Task objective>
I would like every line of the records below that contains the word "radius" copied.
===== Recorded data =====
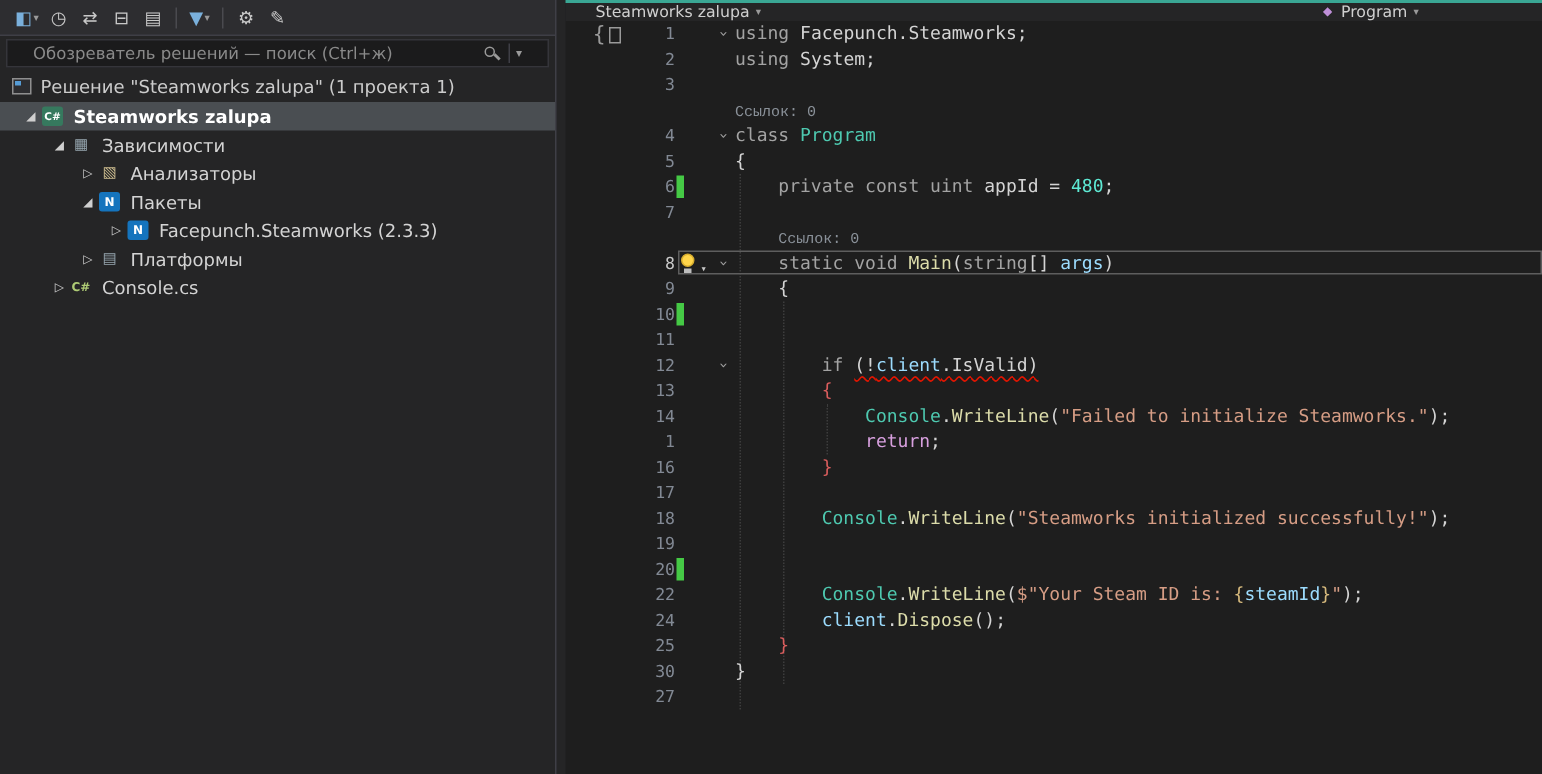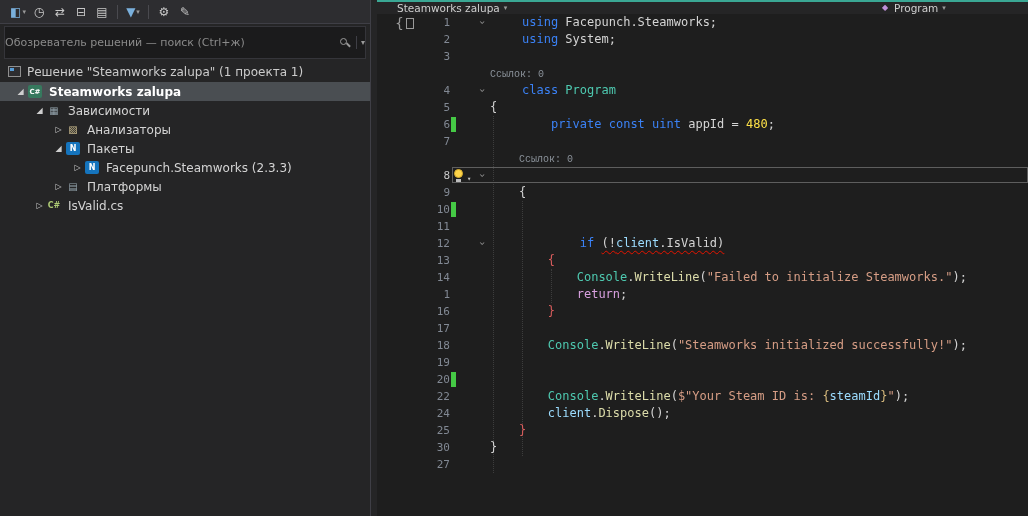--- a/index.html
+++ b/index.html
@@ -10,22 +10,22 @@
   
   .explorer { position:absolute; left:0; top:0; width:371px; height:516px;
               background:#252526; border-right:1px solid #3f3f46; }
   .tbar { height:24px; display:flex; align-items:center; padding-left:8px; gap:1px;
           background:#2d2d30; border-bottom:1px solid #3f3f46; }
   .tbtn { min-width:20px; height:18px; display:inline-flex; align-items:center; justify-content:center;
           color:#c8c8c8; font-size:12px; line-height:18px; }
   .tbtn .tdd { font-size:7px; color:#9a9a9a; margin-left:1px; }
   .tsep { width:1px; height:14px; background:#4a4a4f; margin:0 4px; }
 
-  .search { margin:2px 4px 0 4px; height:33px; background:#1b1b1c; border:1px solid #35353a;
-            display:flex; align-items:center; padding:0 0; }
+  .search { margin:2px 4px 0 4px; height:19px; background:#1b1b1c; border:1px solid #35353a;
+            display:flex; align-items:center; padding:0 17px; }
   .search .ph { flex:1; color:#8a8a8a; font-size:11px; white-space:nowrap; overflow:hidden; }
   .mag { position:relative; width:13px; height:13px; margin-right:3px; }
   .mag-c { position:absolute; left:2px; top:2px; width:7px; height:7px;
            border:1.5px solid #9a9a9a; border-radius:50%; }
   .mag-h { position:absolute; left:8px; top:8px; width:5px; height:1.5px;
            background:#9a9a9a; transform:rotate(45deg); }
   .svsep { width:1px; height:13px; background:#3f3f46; margin:0 4px 0 2px; }
   .sdd::before { content:"▾"; } .sdd { color:#9a9a9a; font-size:8px; }
 
   .solrow { height:19px; margin-top:3px; display:flex; align-items:center;
@@ -85,26 +85,26 @@
   .codetext { flex:1; white-space:pre; color:#d4d4d4; }
   .curbox { position:absolute; left:75px; right:0; top:0; height:16px; border:1px solid #5e5e5e; }
   .lens { color:#8a9199; font-size:10px; font-family:Liberation Mono, monospace; display:inline-block; }
   .bulb { position:absolute; left:77px; top:2px; width:24px; height:13px; }
   .bulb .b { position:absolute; left:0; top:0; width:9px; height:9px; border-radius:50%;
              background:#ffd54a; border:1px solid #d8ae2e; }
   .bulb .base { position:absolute; left:2px; top:10px; width:5px; height:3px; background:#bdbdbd; }
   .bulb .dd { position:absolute; left:13px; top:2px; color:#c8c8c8; font-size:7px; }
   .bulb .dd::before { content:"▾"; }
 
-  .t-kw { color:#3b82f6;margin-left:32px; }
+  .t-kw { color:#a3a3a3; }
   .t-ct { color:#d8a0df; }
   .t-ty { color:#4ec9b0; }
   .t-me { color:#dcdcaa; }
   .t-st { color:#d69d85; }
-  .t-nu { color:#fde047; }
+  .t-nu { color:#5eead4; }
   .t-lo { color:#9cdcfe; }
   .t-pl { color:#d4d4d4; }
   .t-op { color:#d4d4d4; }
   .t-br { color:#d95d5d; }
   .t-ib { color:#d7ba7d; }
   .t-e  { text-decoration:underline; text-decoration-style:wavy; text-decoration-color:#e51400;
           text-decoration-thickness:1px; text-underline-offset:3px; }
 </style>
 </head>
 <body>
@@ -169,21 +169,21 @@
           <span class="tlabel">Facepunch.Steamworks (2.3.3)</span>
         </div>
         <div class="trow" style="padding-left: 52px;">
           <span class="arrow">▷</span>
           <span class="ticon ic-platforms">▤</span>
           <span class="tlabel">Платформы</span>
         </div>
         <div class="trow" style="padding-left: 33px;">
           <span class="arrow">▷</span>
           <span class="ticon ic-csharp-file">C#</span>
-          <span class="tlabel">IsValid.cs</span>
+          <span class="tlabel">Console.cs</span>
         </div>
       </div>
   </aside>
 
   <main class="editor">
     <div class="navtop"></div>
 
     <div class="navbar">
       <span class="navitem navproj">
         <span>Steamworks zalupa</span>
@@ -263,20 +263,21 @@
           <span class="foldcol"></span>
           <span class="codetext"><span class="lens" style="margin-left: 28.88px;">Ссылок: 0</span></span>
         </div>
         <div class="row cur">
           <div class="curbox"></div>
           <span class="num">8</span>
           <span class="chgcol"></span>
           <span class="foldcol">
             <span class="fold"><span class="rot">›</span></span>
           </span>
+          <span class="codetext"><span class="t-pl">    </span><span class="t-kw">static void </span><span class="t-me">Main</span><span class="t-pl">(</span><span class="t-kw">string</span><span class="t-pl">[] </span><span class="t-lo">args</span><span class="t-pl">)</span></span>
           <span class="bulb">
             <span class="b"></span>
             <span class="base"></span>
             <span class="dd"></span>
           </span>
         </div>
         <div class="row">
           <span class="num">9</span>
           <span class="chgcol"></span>
           <span class="foldcol"></span>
=====
Output for this task>
            border:1.5px solid #9a9a9a; border-radius:50%; }
   .bulb .b { position:absolute; left:0; top:0; width:9px; height:9px; border-radius:50%;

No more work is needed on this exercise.